(Saved entries)
►

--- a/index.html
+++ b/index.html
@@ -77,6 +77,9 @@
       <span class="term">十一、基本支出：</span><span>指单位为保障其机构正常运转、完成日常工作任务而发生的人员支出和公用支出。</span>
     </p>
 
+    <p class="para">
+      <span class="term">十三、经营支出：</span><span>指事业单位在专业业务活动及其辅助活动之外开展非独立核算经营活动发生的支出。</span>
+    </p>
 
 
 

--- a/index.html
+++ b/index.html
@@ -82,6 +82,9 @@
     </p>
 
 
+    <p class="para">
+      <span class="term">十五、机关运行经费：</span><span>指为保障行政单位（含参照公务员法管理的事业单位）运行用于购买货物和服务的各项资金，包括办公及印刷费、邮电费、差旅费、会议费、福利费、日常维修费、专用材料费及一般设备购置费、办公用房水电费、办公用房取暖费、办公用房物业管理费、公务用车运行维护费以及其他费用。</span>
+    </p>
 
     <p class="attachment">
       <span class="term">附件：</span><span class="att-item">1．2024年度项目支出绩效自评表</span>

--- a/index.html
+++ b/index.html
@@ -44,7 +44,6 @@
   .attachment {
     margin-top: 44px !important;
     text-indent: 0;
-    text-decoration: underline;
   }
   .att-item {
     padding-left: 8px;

◄
►

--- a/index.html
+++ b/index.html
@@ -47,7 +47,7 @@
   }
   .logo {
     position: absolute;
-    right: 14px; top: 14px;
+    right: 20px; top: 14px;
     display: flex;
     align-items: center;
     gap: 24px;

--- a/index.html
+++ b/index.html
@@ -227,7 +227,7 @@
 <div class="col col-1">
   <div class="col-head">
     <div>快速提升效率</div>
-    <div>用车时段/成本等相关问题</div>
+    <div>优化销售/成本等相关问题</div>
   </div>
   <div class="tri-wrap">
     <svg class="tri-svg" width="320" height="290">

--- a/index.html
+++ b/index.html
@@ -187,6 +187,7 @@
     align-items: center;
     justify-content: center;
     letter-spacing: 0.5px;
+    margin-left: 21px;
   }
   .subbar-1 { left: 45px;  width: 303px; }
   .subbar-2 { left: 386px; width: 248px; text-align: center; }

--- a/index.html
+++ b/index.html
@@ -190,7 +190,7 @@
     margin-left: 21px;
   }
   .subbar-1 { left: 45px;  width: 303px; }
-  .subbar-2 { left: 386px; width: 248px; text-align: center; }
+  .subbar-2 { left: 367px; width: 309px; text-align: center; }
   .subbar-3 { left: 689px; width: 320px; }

◄

Every line above in which the word "align" occurs is to be copied.

▶ [Reply]
     align-items: center;
     align-items: center;
   .subbar-2 { left: 386px; width: 248px; text-align: center; }
-  .subbar-2 { left: 386px; width: 248px; text-align: center; }
+  .subbar-2 { left: 367px; width: 309px; text-align: center; }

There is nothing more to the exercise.